Some of you will recall how we handled a nasty biting fly problem along our driveway at our former home on Blue Goose last year.  After much research on the Internet, Macy came up with the sticky stuff on a blue pail approach that many claimed worked.  I put it in the category of the old British April Fools movie on the spaghetti harvest in Italy which showed happy farmers picking it from trees.  It worked, although thankfully our drive and property was very secluded.  (Not sure what tunes Macy listened to while parading up and down the drive)  Have you ever seen Macy so happy?  And the house sold.

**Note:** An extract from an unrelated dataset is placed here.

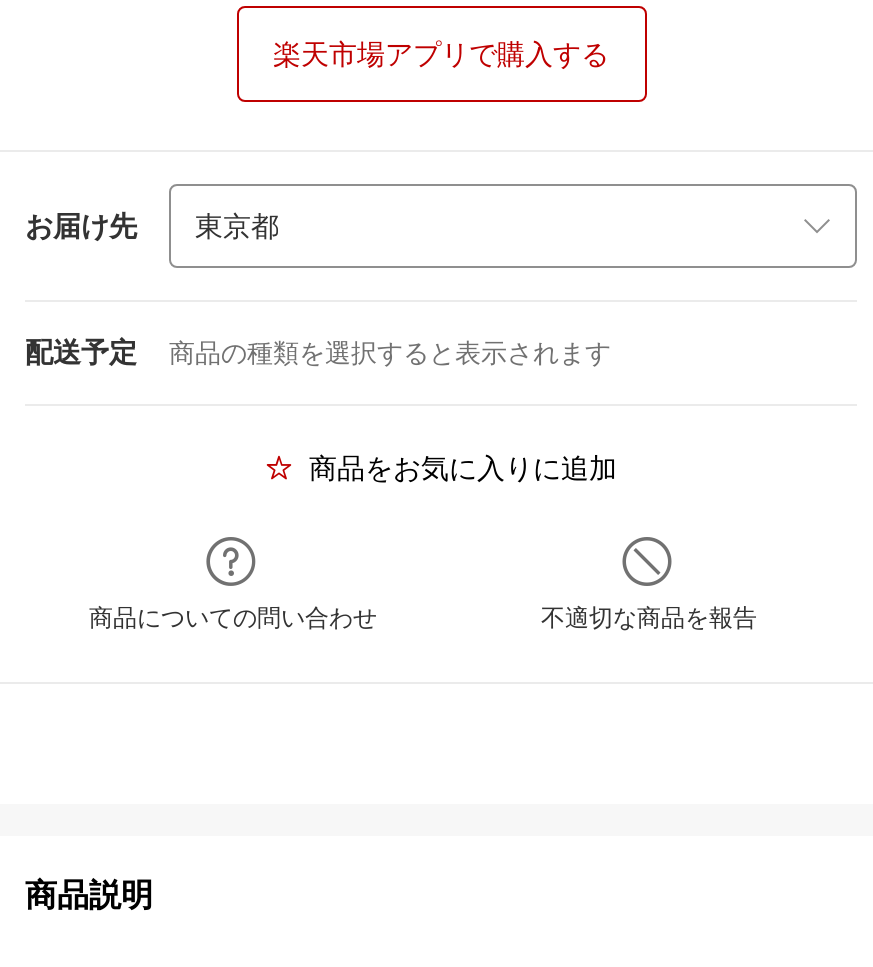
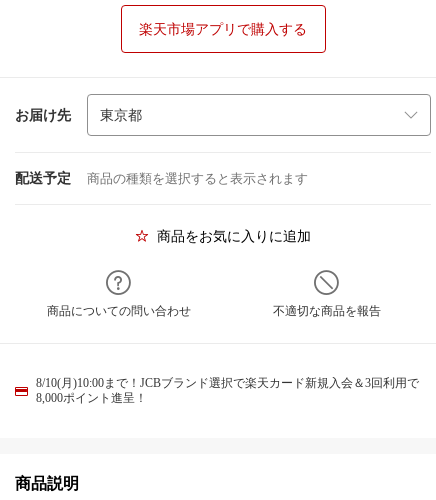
+ 8/10(月)10:00まで！JCBブランド選択で楽天カード新規入会＆3回利用で
+ 8,000ポイント進呈！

Biting flies have been a problem this year on the beach Up North.  Not convinced our neighbors were ready for the sight of Macy parading around the beach with the blue bucket on a broom handle, I turned to my good friends at Fleet Farm.  Voila, the Fly Captivator. 


The flies are attracted by the "Secret Formula Super Fly Attractor" and they fly through vents (apparently by the hundreds) on the top and drown in the secret sauce.  One thing I learned when I read the instructions, is that the approach to catching flies is much like the approach to losing weight.  To successfully lose weight, one must combine both diet and exercise.  To successfully catch flies, you must use the Fly Captivator along with "good manure management"! (I'm not making this up)  Apparently Up North cottage owners are not the target demographic.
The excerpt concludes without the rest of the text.